Work request:
Retype the entire listing, keeping every word as it is.

(Exercise materials Opens)

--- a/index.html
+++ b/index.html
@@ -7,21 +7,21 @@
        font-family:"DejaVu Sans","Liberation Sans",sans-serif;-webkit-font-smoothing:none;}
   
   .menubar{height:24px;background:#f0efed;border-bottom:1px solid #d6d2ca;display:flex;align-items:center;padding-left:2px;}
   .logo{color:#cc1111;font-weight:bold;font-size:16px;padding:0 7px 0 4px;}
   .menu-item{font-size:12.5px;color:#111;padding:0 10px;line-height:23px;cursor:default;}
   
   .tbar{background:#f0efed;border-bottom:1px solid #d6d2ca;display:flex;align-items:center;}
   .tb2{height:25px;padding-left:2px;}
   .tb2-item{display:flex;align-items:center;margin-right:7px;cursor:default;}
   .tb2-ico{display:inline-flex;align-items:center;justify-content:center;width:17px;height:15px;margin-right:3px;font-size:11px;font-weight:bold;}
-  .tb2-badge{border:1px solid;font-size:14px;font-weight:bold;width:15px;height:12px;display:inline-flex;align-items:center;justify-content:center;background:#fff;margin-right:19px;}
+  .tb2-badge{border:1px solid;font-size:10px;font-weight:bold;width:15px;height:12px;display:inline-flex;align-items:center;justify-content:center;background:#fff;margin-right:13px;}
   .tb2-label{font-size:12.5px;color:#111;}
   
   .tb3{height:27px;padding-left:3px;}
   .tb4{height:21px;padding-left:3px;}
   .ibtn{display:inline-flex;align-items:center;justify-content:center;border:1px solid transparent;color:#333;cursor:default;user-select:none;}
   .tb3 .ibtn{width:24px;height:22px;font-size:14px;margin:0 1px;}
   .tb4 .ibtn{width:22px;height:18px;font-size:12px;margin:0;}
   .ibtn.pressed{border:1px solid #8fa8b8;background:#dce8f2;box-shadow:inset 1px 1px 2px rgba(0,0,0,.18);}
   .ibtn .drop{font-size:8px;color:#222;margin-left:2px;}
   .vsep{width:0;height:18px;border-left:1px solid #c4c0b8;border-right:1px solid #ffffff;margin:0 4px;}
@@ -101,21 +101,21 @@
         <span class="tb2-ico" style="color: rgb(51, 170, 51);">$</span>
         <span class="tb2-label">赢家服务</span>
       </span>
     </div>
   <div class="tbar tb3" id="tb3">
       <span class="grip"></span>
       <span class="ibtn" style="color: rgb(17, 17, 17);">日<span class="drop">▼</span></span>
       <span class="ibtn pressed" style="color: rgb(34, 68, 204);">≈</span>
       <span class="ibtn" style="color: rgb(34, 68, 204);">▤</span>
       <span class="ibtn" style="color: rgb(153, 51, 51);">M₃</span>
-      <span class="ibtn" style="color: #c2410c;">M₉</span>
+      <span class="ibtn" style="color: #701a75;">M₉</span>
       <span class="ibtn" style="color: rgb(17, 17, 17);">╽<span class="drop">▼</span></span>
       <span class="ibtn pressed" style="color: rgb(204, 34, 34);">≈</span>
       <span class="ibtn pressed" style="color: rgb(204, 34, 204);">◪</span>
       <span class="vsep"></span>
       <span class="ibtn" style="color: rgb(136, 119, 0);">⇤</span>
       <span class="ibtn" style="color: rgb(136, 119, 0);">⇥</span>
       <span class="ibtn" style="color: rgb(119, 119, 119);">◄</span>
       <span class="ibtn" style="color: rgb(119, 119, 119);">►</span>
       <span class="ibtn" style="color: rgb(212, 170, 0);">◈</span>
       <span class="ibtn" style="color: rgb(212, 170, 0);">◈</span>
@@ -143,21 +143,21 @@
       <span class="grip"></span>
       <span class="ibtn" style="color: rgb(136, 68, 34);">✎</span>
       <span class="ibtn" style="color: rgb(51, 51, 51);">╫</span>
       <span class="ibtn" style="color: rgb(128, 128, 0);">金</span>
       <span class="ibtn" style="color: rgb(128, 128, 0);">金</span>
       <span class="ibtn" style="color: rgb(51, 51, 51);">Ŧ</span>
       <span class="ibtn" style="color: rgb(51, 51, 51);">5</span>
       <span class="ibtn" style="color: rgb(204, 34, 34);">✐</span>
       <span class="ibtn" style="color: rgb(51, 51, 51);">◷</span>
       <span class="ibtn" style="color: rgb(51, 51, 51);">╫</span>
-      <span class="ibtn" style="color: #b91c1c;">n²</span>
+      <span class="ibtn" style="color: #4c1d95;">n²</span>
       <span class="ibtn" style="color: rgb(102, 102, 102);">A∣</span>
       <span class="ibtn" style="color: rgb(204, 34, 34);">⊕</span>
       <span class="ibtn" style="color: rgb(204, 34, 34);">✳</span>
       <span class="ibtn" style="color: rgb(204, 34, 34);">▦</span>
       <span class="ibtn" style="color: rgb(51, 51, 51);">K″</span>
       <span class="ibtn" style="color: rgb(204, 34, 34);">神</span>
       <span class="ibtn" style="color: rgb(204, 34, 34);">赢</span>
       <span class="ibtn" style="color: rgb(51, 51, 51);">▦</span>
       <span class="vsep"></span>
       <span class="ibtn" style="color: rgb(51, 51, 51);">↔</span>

(Exercise materials Closes)

Answer to the exercise:
--- a/index.html
+++ b/index.html
@@ -7,21 +7,21 @@
        font-family:"DejaVu Sans","Liberation Sans",sans-serif;-webkit-font-smoothing:none;}
   
   .menubar{height:24px;background:#f0efed;border-bottom:1px solid #d6d2ca;display:flex;align-items:center;padding-left:2px;}
   .logo{color:#cc1111;font-weight:bold;font-size:16px;padding:0 7px 0 4px;}
   .menu-item{font-size:12.5px;color:#111;padding:0 10px;line-height:23px;cursor:default;}
   
   .tbar{background:#f0efed;border-bottom:1px solid #d6d2ca;display:flex;align-items:center;}
   .tb2{height:25px;padding-left:2px;}
   .tb2-item{display:flex;align-items:center;margin-right:7px;cursor:default;}
   .tb2-ico{display:inline-flex;align-items:center;justify-content:center;width:17px;height:15px;margin-right:3px;font-size:11px;font-weight:bold;}
-  .tb2-badge{border:1px solid;font-size:14px;font-weight:bold;width:15px;height:12px;display:inline-flex;align-items:center;justify-content:center;background:#fff;margin-right:19px;}
+  .tb2-badge{border:1px solid;font-size:10px;font-weight:bold;width:15px;height:12px;display:inline-flex;align-items:center;justify-content:center;background:#fff;margin-right:13px;}
   .tb2-label{font-size:12.5px;color:#111;}
   
   .tb3{height:27px;padding-left:3px;}
   .tb4{height:21px;padding-left:3px;}
   .ibtn{display:inline-flex;align-items:center;justify-content:center;border:1px solid transparent;color:#333;cursor:default;user-select:none;}
   .tb3 .ibtn{width:24px;height:22px;font-size:14px;margin:0 1px;}
   .tb4 .ibtn{width:22px;height:18px;font-size:12px;margin:0;}
   .ibtn.pressed{border:1px solid #8fa8b8;background:#dce8f2;box-shadow:inset 1px 1px 2px rgba(0,0,0,.18);}
   .ibtn .drop{font-size:8px;color:#222;margin-left:2px;}
   .vsep{width:0;height:18px;border-left:1px solid #c4c0b8;border-right:1px solid #ffffff;margin:0 4px;}
@@ -101,21 +101,21 @@
         <span class="tb2-ico" style="color: rgb(51, 170, 51);">$</span>
         <span class="tb2-label">赢家服务</span>
       </span>
     </div>
   <div class="tbar tb3" id="tb3">
       <span class="grip"></span>
       <span class="ibtn" style="color: rgb(17, 17, 17);">日<span class="drop">▼</span></span>
       <span class="ibtn pressed" style="color: rgb(34, 68, 204);">≈</span>
       <span class="ibtn" style="color: rgb(34, 68, 204);">▤</span>
       <span class="ibtn" style="color: rgb(153, 51, 51);">M₃</span>
-      <span class="ibtn" style="color: #c2410c;">M₉</span>
+      <span class="ibtn" style="color: #701a75;">M₉</span>
       <span class="ibtn" style="color: rgb(17, 17, 17);">╽<span class="drop">▼</span></span>
       <span class="ibtn pressed" style="color: rgb(204, 34, 34);">≈</span>
       <span class="ibtn pressed" style="color: rgb(204, 34, 204);">◪</span>
       <span class="vsep"></span>
       <span class="ibtn" style="color: rgb(136, 119, 0);">⇤</span>
       <span class="ibtn" style="color: rgb(136, 119, 0);">⇥</span>
       <span class="ibtn" style="color: rgb(119, 119, 119);">◄</span>
       <span class="ibtn" style="color: rgb(119, 119, 119);">►</span>
       <span class="ibtn" style="color: rgb(212, 170, 0);">◈</span>
       <span class="ibtn" style="color: rgb(212, 170, 0);">◈</span>
@@ -143,21 +143,21 @@
       <span class="grip"></span>
       <span class="ibtn" style="color: rgb(136, 68, 34);">✎</span>
       <span class="ibtn" style="color: rgb(51, 51, 51);">╫</span>
       <span class="ibtn" style="color: rgb(128, 128, 0);">金</span>
       <span class="ibtn" style="color: rgb(128, 128, 0);">金</span>
       <span class="ibtn" style="color: rgb(51, 51, 51);">Ŧ</span>
       <span class="ibtn" style="color: rgb(51, 51, 51);">5</span>
       <span class="ibtn" style="color: rgb(204, 34, 34);">✐</span>
       <span class="ibtn" style="color: rgb(51, 51, 51);">◷</span>
       <span class="ibtn" style="color: rgb(51, 51, 51);">╫</span>
-      <span class="ibtn" style="color: #b91c1c;">n²</span>
+      <span class="ibtn" style="color: #4c1d95;">n²</span>
       <span class="ibtn" style="color: rgb(102, 102, 102);">A∣</span>
       <span class="ibtn" style="color: rgb(204, 34, 34);">⊕</span>
       <span class="ibtn" style="color: rgb(204, 34, 34);">✳</span>
       <span class="ibtn" style="color: rgb(204, 34, 34);">▦</span>
       <span class="ibtn" style="color: rgb(51, 51, 51);">K″</span>
       <span class="ibtn" style="color: rgb(204, 34, 34);">神</span>
       <span class="ibtn" style="color: rgb(204, 34, 34);">赢</span>
       <span class="ibtn" style="color: rgb(51, 51, 51);">▦</span>
       <span class="vsep"></span>
       <span class="ibtn" style="color: rgb(51, 51, 51);">↔</span>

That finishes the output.